喉まで出かかった言葉を、慌てて飲み込んだ。


…彩葉が Aegis(イージス)に来た理由を、俺は知ってるから。


なんでこの時の彩葉がこんなにも無表情で、
全てを諦めたみたいな目をしていたのかも。



でも、そのことを彩葉自身は知らない。

……いや、
知らないままでいさせなきゃいけなかった。



それでも知れば知るほど気づいてしまう。

彩葉は強いけど、心が強いわけじゃない。



誰かに頼ることも、甘えることも、そもそも“選択肢”として持っていなかった。


けど。俺にだけは、少しずつ、少しずつ。

言葉を返してくれるようになって。



「律、おはよ。今日の任務もまた一緒だね!」



初めは無表情だった彩葉が、笑うようになって。



「彩葉、無茶しすぎ。

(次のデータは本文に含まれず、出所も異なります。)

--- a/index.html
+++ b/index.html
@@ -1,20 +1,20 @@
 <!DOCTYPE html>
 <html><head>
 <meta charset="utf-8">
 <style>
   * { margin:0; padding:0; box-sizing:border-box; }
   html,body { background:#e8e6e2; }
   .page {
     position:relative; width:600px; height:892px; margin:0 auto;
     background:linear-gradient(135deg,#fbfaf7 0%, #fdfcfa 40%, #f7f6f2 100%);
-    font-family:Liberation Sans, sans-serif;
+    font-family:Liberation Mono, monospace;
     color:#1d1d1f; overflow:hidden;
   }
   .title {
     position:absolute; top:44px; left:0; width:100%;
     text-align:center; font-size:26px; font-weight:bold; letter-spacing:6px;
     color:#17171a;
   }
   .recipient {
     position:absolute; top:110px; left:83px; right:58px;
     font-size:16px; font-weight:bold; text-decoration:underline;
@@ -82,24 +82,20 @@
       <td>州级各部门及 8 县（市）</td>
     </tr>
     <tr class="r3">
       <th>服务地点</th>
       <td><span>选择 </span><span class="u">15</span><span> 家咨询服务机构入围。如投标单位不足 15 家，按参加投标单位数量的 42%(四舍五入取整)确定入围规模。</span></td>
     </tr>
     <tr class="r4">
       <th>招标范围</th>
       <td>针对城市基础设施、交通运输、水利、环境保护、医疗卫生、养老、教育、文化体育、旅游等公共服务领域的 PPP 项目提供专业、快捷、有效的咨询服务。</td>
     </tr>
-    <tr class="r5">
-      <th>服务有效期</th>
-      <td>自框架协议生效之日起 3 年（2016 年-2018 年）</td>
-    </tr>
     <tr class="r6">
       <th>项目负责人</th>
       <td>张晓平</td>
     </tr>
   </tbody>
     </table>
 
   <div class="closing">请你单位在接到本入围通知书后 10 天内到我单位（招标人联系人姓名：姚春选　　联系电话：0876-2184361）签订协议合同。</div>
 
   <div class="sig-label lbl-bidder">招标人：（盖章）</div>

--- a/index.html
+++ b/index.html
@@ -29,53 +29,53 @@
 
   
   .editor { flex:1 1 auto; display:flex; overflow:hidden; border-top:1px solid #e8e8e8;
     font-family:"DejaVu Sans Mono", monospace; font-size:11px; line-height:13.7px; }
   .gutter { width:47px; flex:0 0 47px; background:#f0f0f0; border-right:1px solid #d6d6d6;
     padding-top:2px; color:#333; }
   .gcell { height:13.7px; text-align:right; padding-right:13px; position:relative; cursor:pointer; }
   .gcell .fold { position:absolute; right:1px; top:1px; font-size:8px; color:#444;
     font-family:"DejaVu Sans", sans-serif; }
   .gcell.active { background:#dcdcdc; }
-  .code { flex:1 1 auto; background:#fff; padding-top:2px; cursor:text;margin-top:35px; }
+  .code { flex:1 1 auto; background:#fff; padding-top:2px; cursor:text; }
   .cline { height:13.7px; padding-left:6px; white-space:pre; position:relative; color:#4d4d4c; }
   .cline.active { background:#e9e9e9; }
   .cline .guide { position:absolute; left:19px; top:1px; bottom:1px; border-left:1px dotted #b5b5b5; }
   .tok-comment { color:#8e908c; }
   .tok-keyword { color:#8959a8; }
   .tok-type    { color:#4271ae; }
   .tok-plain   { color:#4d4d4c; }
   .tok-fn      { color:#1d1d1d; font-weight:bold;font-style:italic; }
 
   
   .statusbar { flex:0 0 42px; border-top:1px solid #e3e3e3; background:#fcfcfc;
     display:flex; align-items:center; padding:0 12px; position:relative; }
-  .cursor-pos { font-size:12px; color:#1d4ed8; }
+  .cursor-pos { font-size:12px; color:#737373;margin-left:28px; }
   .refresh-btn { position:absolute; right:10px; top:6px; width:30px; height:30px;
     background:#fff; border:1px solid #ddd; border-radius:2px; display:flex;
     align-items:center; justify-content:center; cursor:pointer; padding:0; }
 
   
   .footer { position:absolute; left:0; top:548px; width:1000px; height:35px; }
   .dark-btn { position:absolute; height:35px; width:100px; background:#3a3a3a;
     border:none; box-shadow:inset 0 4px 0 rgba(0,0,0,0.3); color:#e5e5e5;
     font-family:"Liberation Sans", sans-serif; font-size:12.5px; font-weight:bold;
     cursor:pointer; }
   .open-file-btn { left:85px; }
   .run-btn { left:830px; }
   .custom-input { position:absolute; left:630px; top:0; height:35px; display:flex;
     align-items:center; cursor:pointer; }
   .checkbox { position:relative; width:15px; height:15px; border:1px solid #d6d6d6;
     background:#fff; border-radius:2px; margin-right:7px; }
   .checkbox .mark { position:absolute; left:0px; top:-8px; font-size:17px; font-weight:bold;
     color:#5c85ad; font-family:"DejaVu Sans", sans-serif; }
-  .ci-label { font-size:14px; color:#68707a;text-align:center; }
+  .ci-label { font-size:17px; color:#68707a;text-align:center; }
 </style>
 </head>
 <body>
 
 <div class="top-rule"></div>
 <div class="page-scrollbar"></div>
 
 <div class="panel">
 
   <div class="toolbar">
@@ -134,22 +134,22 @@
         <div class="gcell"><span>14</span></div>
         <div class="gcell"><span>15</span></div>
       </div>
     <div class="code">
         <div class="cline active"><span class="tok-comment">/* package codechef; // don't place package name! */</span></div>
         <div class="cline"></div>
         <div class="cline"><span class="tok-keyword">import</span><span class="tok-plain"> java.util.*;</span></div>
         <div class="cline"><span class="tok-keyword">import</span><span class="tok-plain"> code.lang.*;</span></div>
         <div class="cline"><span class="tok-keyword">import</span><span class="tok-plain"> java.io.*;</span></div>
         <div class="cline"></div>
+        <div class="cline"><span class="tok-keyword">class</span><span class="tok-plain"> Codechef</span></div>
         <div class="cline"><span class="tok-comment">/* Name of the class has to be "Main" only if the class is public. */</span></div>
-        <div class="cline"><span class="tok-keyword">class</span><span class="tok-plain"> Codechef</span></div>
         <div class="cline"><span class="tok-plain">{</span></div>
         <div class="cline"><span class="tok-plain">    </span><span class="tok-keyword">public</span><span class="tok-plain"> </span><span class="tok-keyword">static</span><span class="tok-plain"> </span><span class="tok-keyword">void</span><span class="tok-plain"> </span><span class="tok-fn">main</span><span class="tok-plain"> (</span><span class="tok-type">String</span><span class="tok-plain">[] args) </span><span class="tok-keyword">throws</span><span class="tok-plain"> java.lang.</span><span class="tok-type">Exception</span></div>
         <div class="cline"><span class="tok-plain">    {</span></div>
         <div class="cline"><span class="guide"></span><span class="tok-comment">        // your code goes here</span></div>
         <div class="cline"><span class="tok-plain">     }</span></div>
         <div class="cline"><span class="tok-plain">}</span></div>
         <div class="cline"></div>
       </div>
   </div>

そんなんじゃいつか死んじゃうよ」

「 んー、そうかもね」

「分かってるならなんで」

「……もう誰も、失いたくないから。」



その声は静かで。

でも、確かに震えていた。



俺にだけ時折見せる、そんな表情さえ愛おしくて。



気づけば——

特別な感情を持つようになっていた。